Saturday, March 17, 2007

Export issue a bid by Jakarta to redefine ties with Singapore

The Straits Times, March 17, 2007
By Paul Jacob, Deputy Political Editor



NOT JUST ABOUT GRANITE: The latest discord over granite exports is another reflection of a long-standing attempt by competing groups in Indonesia's government to redefine the country's relationship with Singapore.

THERE appeared to be some clarity on the granite issue late on Thursday when Indonesia said exports to Singapore will be allowed, subject to checks.

That was what Indonesian Trade Minister Mari Pangestu told reporters at a Jakarta news conference.

Separately, Foreign Minister Hassan Wirajuda, who met his Singapore counterpart, Mr George Yeo, on the sidelines of a gathering in Nuremberg, Germany, reversed his earlier pronouncements and said it was not true that the Indonesian Cabinet was looking at proposals to ban granite exports.

But wait. Before anyone picks up the phone and orders a load of ready-mix concrete for that new project in Katong or Kranji, consider this: Both Indonesian ministers qualified their remarks by underlining the importance of checks and verifications.

Dr Hassan said teams Jakarta sent to Riau to investigate the detention of Singapore tugs and barges by the Indonesian navy found some had breached regulations.

It was not known if he was referring to allegations in news reports that they were carrying sand - the export of which is banned - under a layer of granite aggregate, which the construction industry uses to produce concrete.

Dr Mari, at her media conference, said checks would have to be made to verify the source, ports of departure and vessels which ship the cargo.

But she added that if the rules - designed to protect the environment - were 'deemed insufficient, they will be evaluated'.

Rough translation: no ban, but it can still happen.

And with its conscience apparently pricked, and environmental degradation uppermost in its mind, the Indonesian navy may yet throw a spade in the works.

It will, after all, be responsible for intercepting vessels and politely ask their captains to lift the tarpaulins for a peek at what's underneath.

Checks at sea or the nearest port mean uncertainty because delays will be inevitable, as are the costs involved in the process.

And given the navy continues to push for a ban on exports, any grain - oh all right, any spadeful - of sand found amid the granite will give it an excuse to detain, confiscate or dispose of the loads.
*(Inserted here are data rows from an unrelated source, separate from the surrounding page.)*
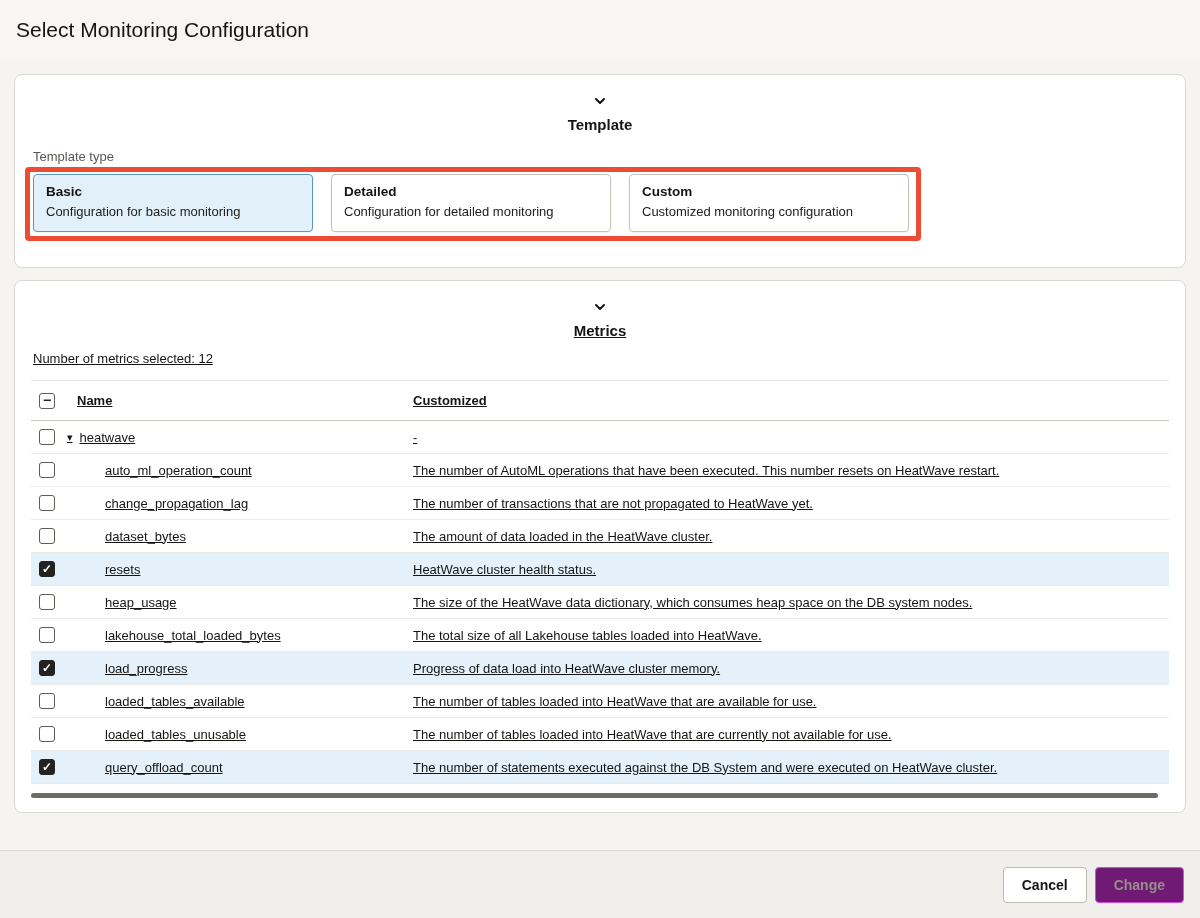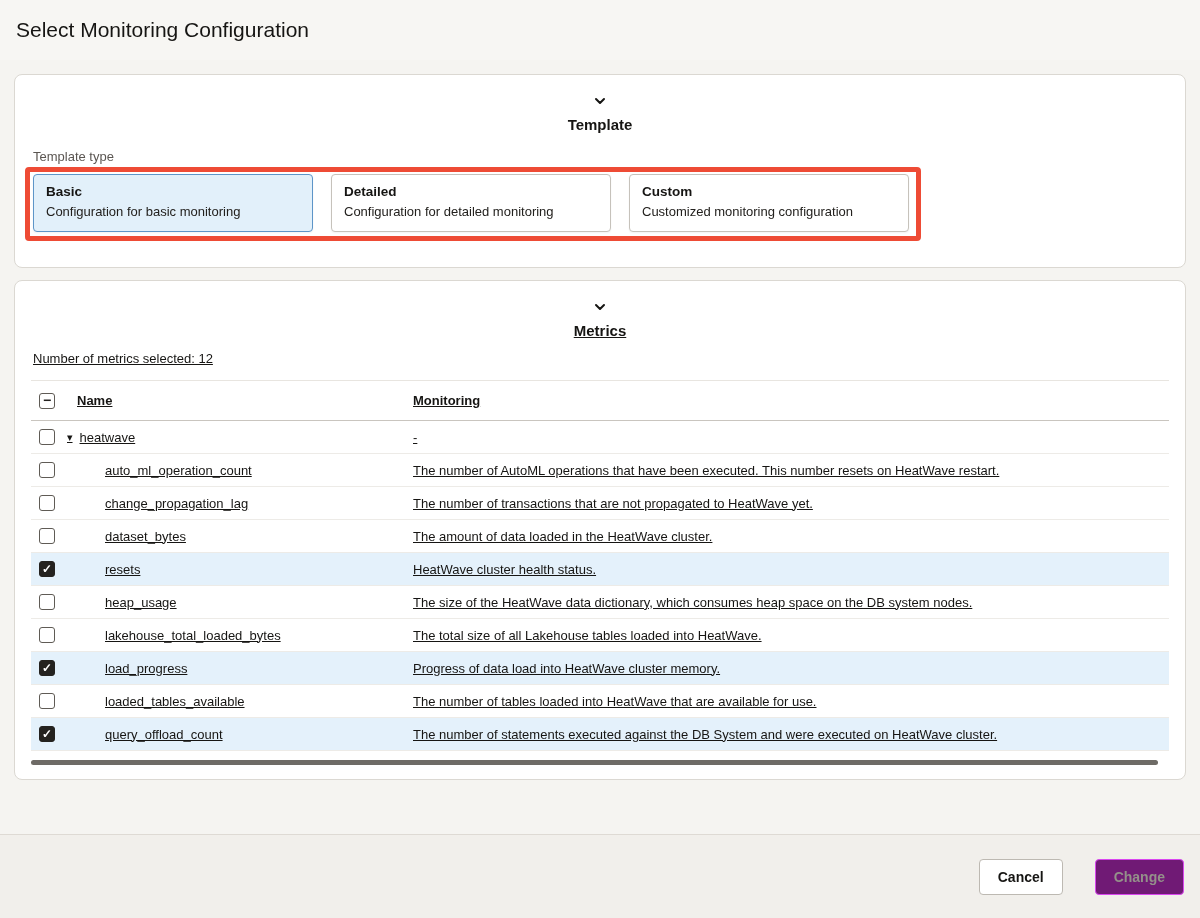--- a/index.html
+++ b/index.html
@@ -197,7 +197,7 @@
         <span class="checkbox indeterminate">−</span>
       </div>
       <div class="name-cell">Name</div>
-      <div class="desc-cell">Monitoring</div>
+      <div class="desc-cell">Customized</div>
     </div>
 
     <div class="trow">

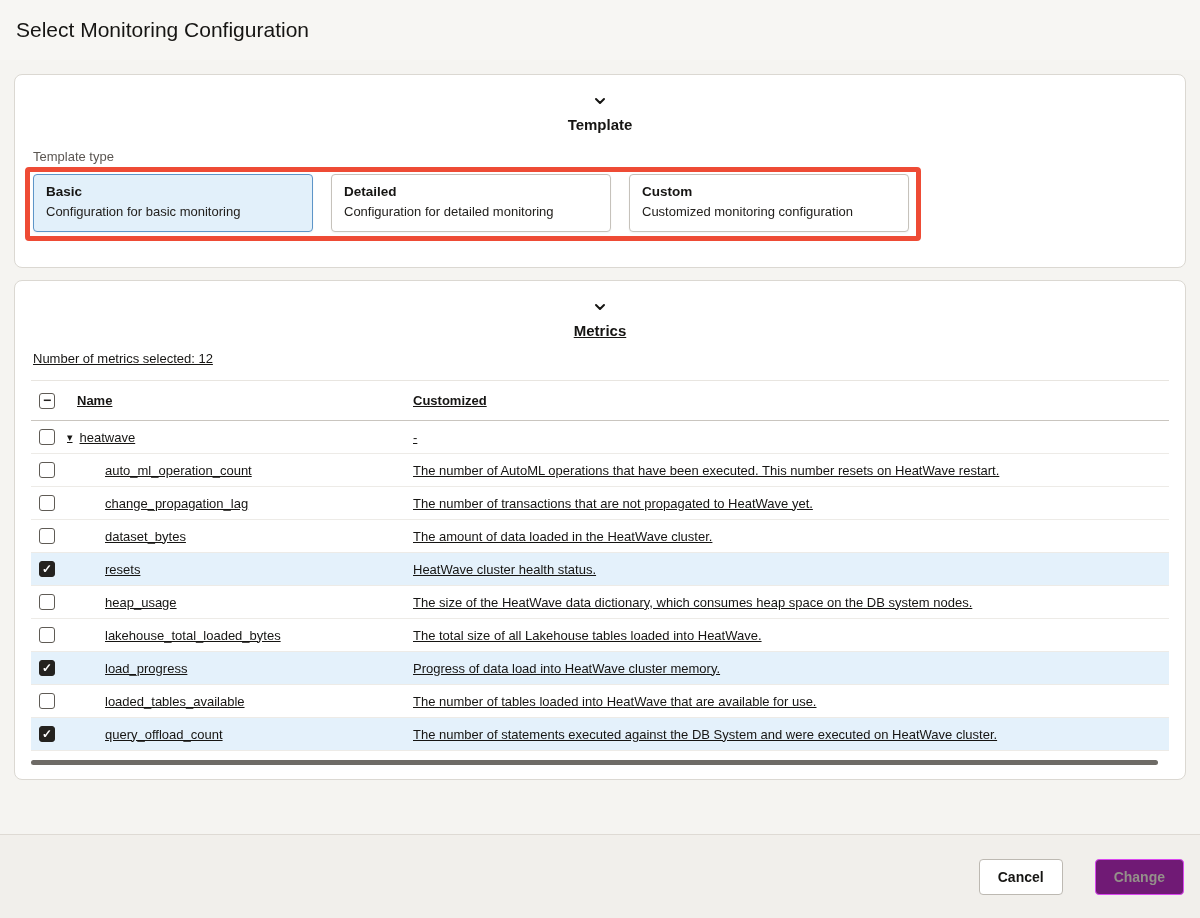--- a/index.html
+++ b/index.html
@@ -254,6 +254,11 @@
           <div class="name-cell child">loaded_tables_available</div>
           <div class="desc-cell">The number of tables loaded into HeatWave that are available for use.</div>
         </div>
+        <div class="trow">
+          <div class="cb-cell"><span class="checkbox"></span></div>
+          <div class="name-cell child">loaded_tables_unusable</div>
+          <div class="desc-cell">The number of tables loaded into HeatWave that are currently not available for use.</div>
+        </div>
         <div class="trow selected">
           <div class="cb-cell"><span class="checkbox checked">✓</span></div>
           <div class="name-cell child">query_offload_count</div>

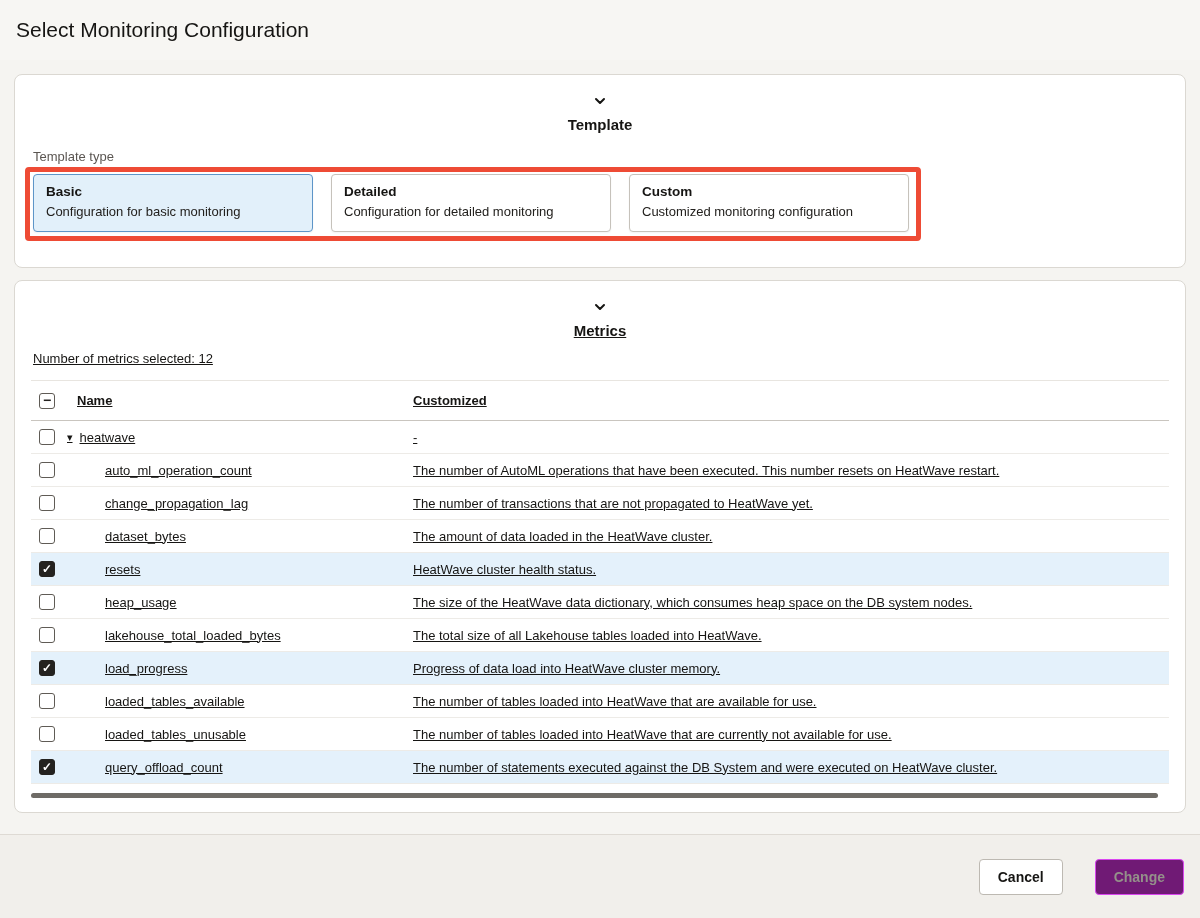--- a/index.html
+++ b/index.html
@@ -124,13 +124,13 @@
   .footer {
     position: absolute;
     left: 0; right: 0; bottom: 0;
-    height: 84px;
+    height: 68px;
     background: #f1efeb;
     border-top: 1px solid #dedad4;
     display: flex;
     align-items: center;
     justify-content: flex-end;
-    gap: 32px;
+    gap: 8px;
     padding: 0 16px;
   }
   .btn {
Indonesia continues to cite environmental damage as the reason for its recent actions on sand, and now granite.

Its environmentalists and officials alike have argued that constant mining over the years has damaged coastal areas, caused low-lying islands to almost disappear, particularly in the Riaus south of Singapore, where much of the activity has taken place.

The move can be seen as a bid to exercise greater and more effective control over exploitation of its resources.

In that context, many here are expectant and would applaud should they see Jakarta bring the same enthusiasm and enforcement to how it deals with the clearing of forests and fields that brings the haze annually to much of the region.

It also cannot have escaped many that only sand exports have been banned, and not sand dredging per se, which is supposed to damage the environment.

My own sense is that the bans and export restrictions are just another reflection of a long-standing bid by some in its legislature and government to redefine its relationship with Singapore.

It has been an ongoing process since the fall of former president Suharto in 1998. It started with a more nationalist, confident and assertive B.J. Habibie, who saw the opportunity to change what the elite at the time regarded as having hitherto been a cosy relationship, one in which they felt Jakarta had been most accommodating and conciliatory to Singapore - to a fault.

That was going to change.

The now oft-cited 'little red dot' remark captured and shaped their sentiments.

And it has become an embedded part of the national psyche there, despite the far more rational and constructive attitude incumbent President Susilo Bambang Yudhoyono has built up with Singapore's leaders today.

But the operating environment in Jakarta has been altered significantly. The presidency is no longer the ultimate decider and power centre it once was under Mr Suharto.

A more feisty and assertive legislature, where interest groups coincide and collide, has become more powerful.

Indonesia's democratisation process, devolution of powers to the region, a more active media, a demanding population and a military trying to reposition itself on the political centre stage are all adding to the mix.

Give them any excuse - sand, an extradition treaty, defence agreement, granite, boundary demarcation - and the opinions and pressures from any or all of these players will start to exert and pull, often in different directions.

It seems these competing groups try to signal that the closer its leaders get to Singapore, the more alert they will become to the development of a relationship that could slip into the kind of accommodating - and, yes, to many there, exploitative - relationship they believe Singapore had in the past with its large southern neighbour.

So its legislators and officials, and others who choose to do so, get their defences up, get tough, and squeeze where they can.

Given the different kind of political, business and social model prevailing there, Singaporeans should not be surprised, nor alarmed, by the higher level of rhetoric and harder lines that come out of Jakarta from among the elite and its other political players.